## TASK DETAILS
Required from the data below: the exact lines starting at the line containing "padding-left: 3px ->" and ending at the line containing "Liberation Mono, monospace", with both ends kept and all pictures dropped.

─── DATASET ───

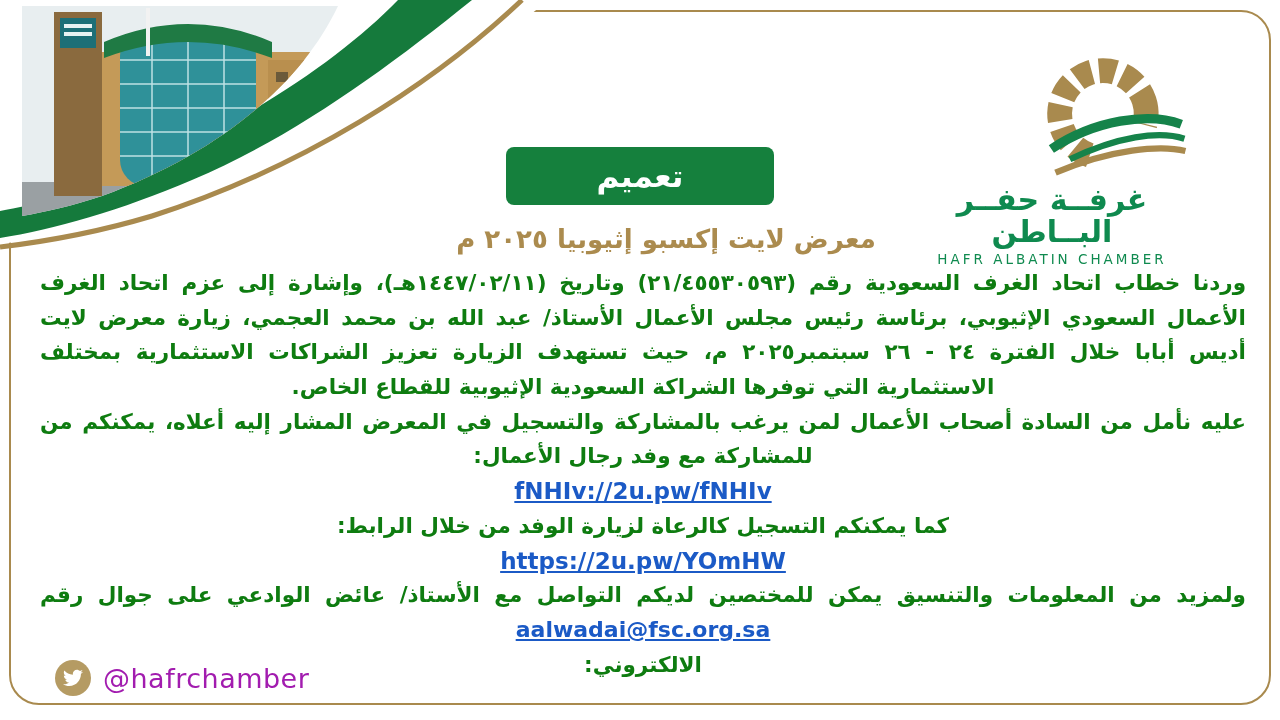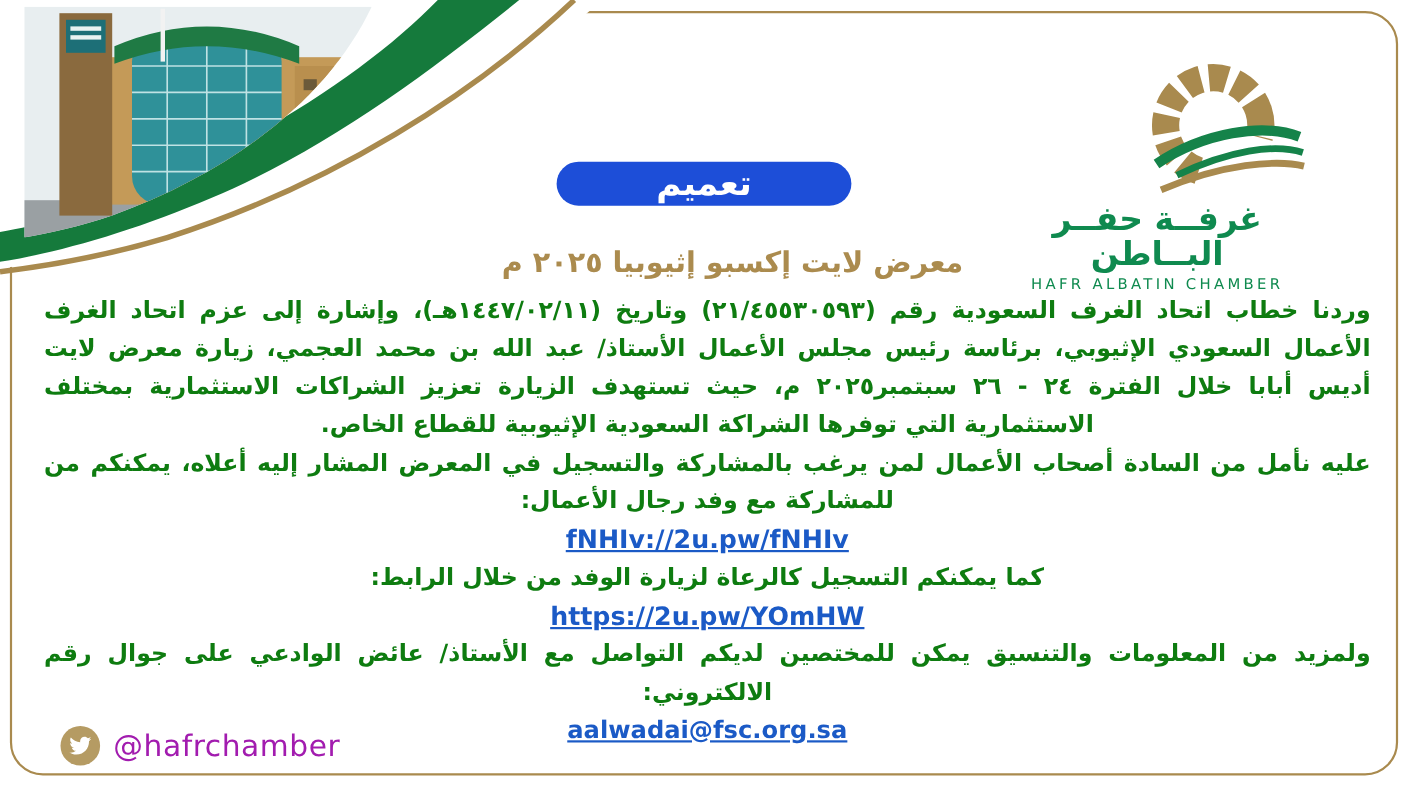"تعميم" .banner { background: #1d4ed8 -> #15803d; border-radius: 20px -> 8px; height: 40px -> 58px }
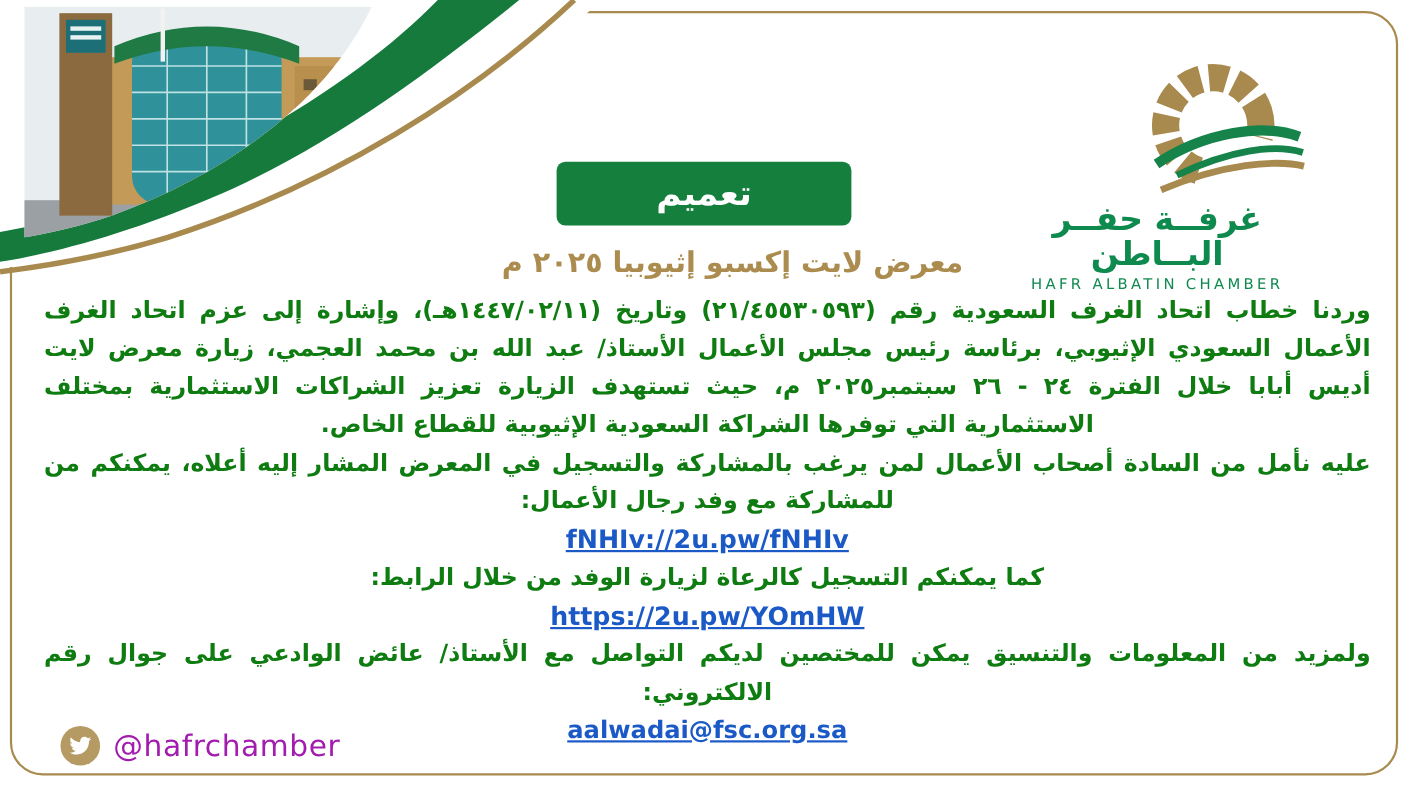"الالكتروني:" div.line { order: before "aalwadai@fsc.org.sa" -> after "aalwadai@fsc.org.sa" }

───
─── DATASET ───

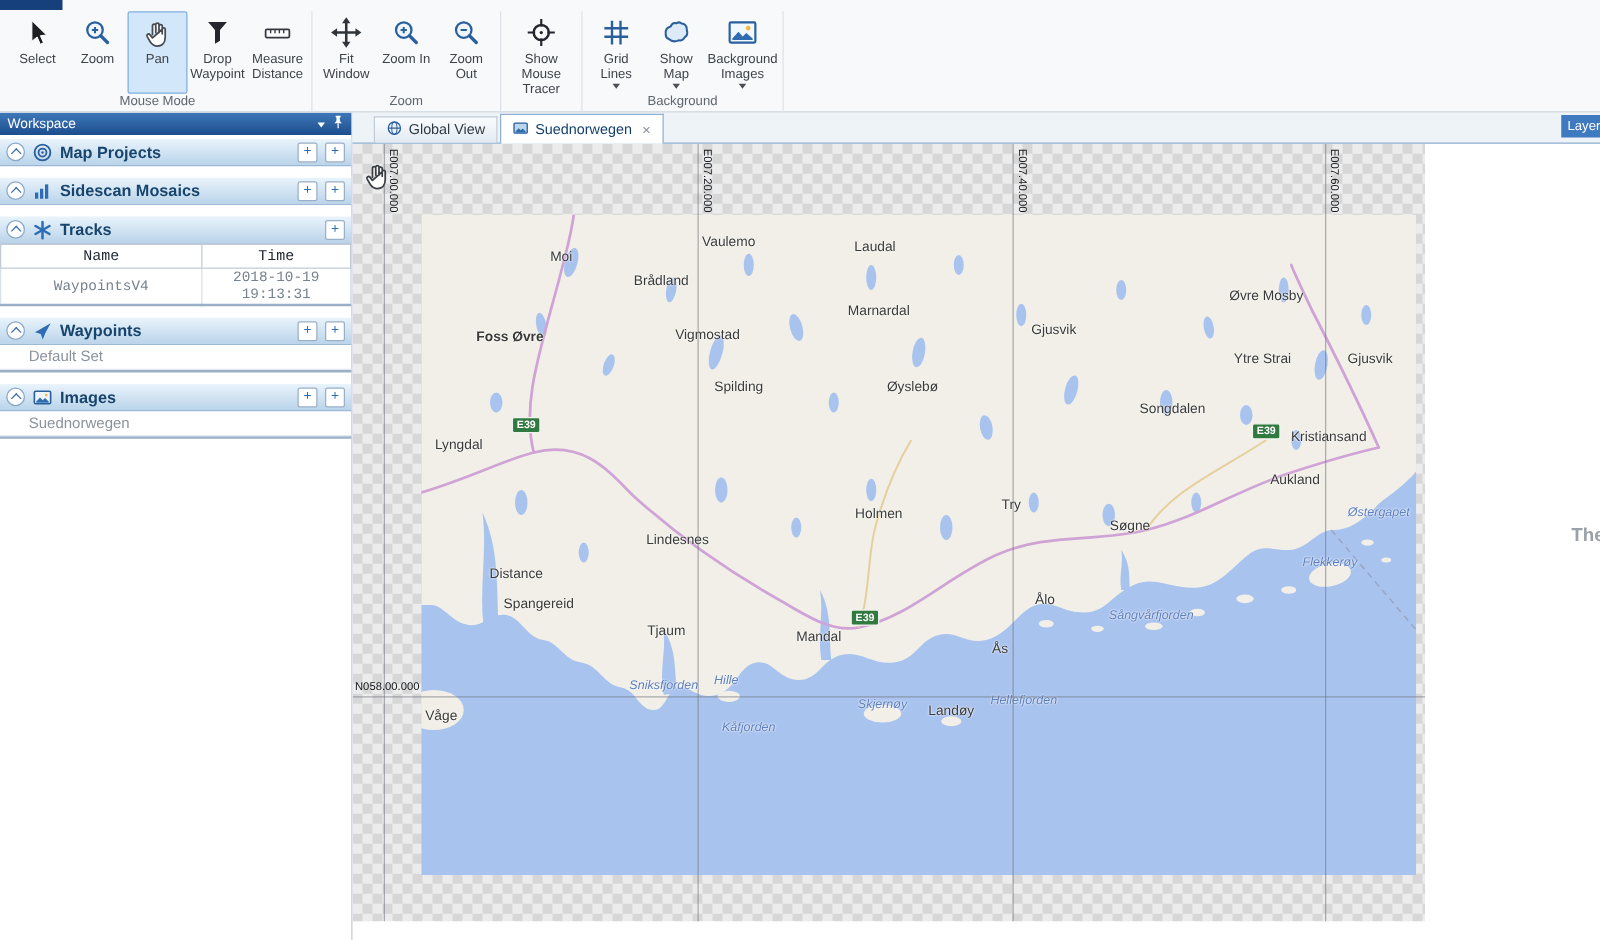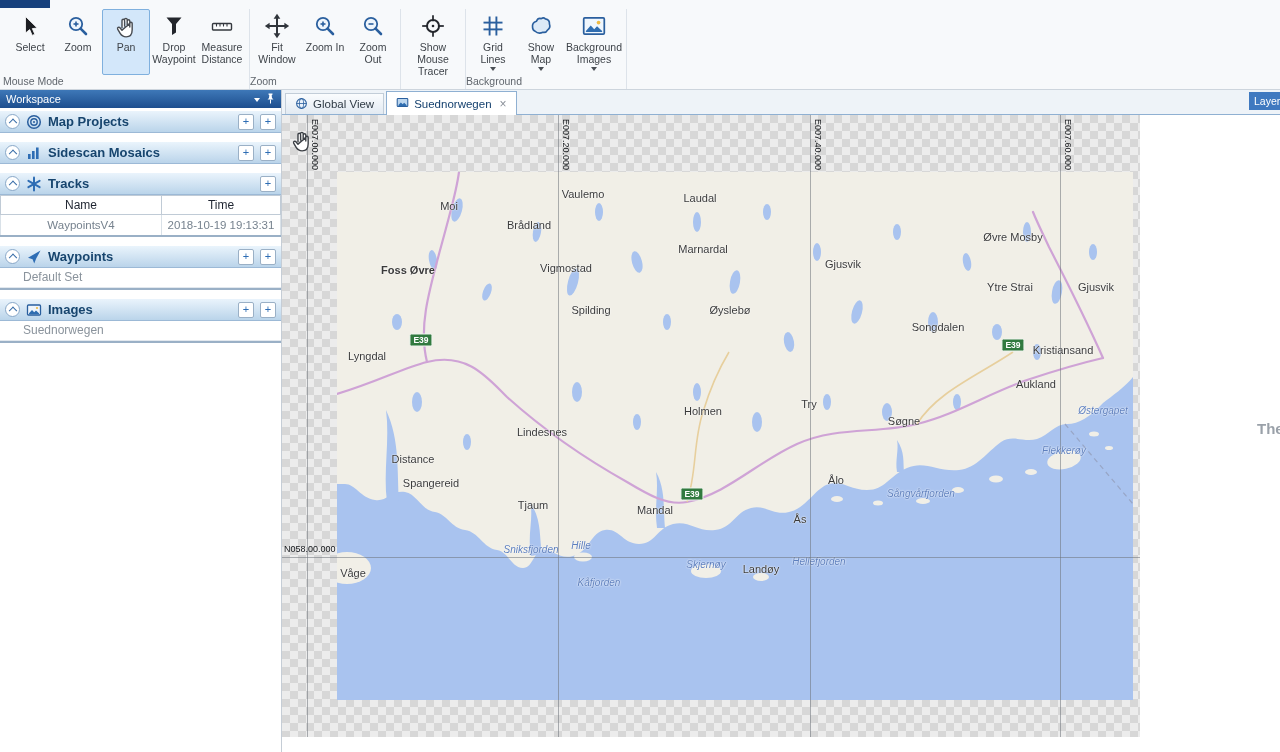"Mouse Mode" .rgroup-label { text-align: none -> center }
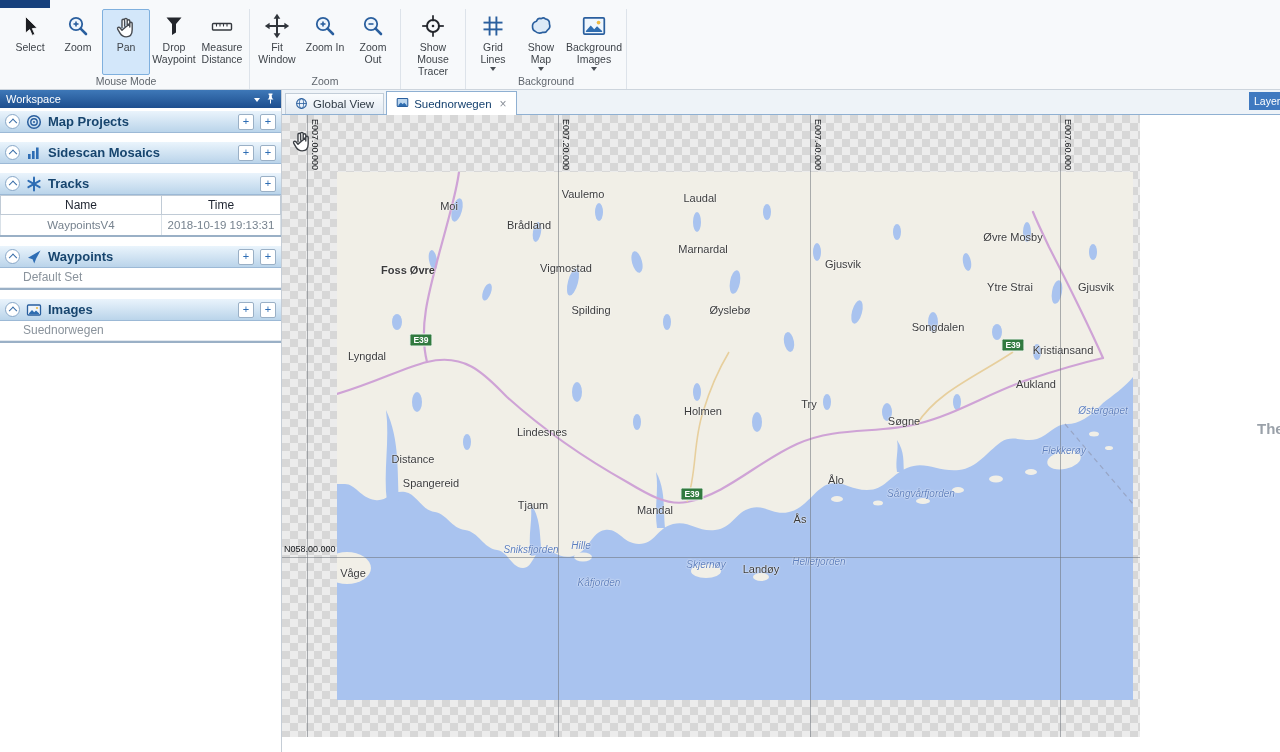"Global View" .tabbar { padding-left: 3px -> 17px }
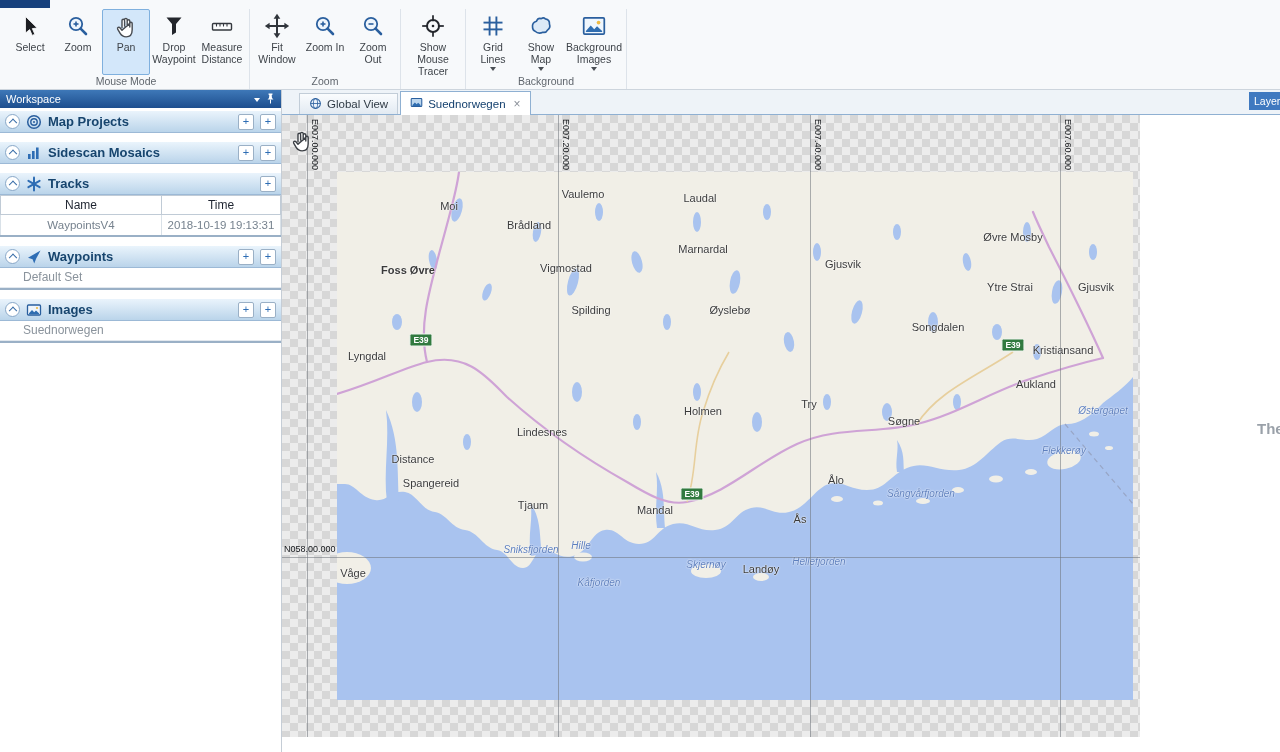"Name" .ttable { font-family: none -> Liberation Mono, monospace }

───
─── DATASET ───

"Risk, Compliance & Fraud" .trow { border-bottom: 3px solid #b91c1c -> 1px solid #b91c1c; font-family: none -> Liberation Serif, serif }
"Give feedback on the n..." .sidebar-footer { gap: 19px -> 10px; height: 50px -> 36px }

───

## TASK ANSWER
"Global View" .tabbar { padding-left: 3px -> 17px }
"Name" .ttable { font-family: none -> Liberation Mono, monospace }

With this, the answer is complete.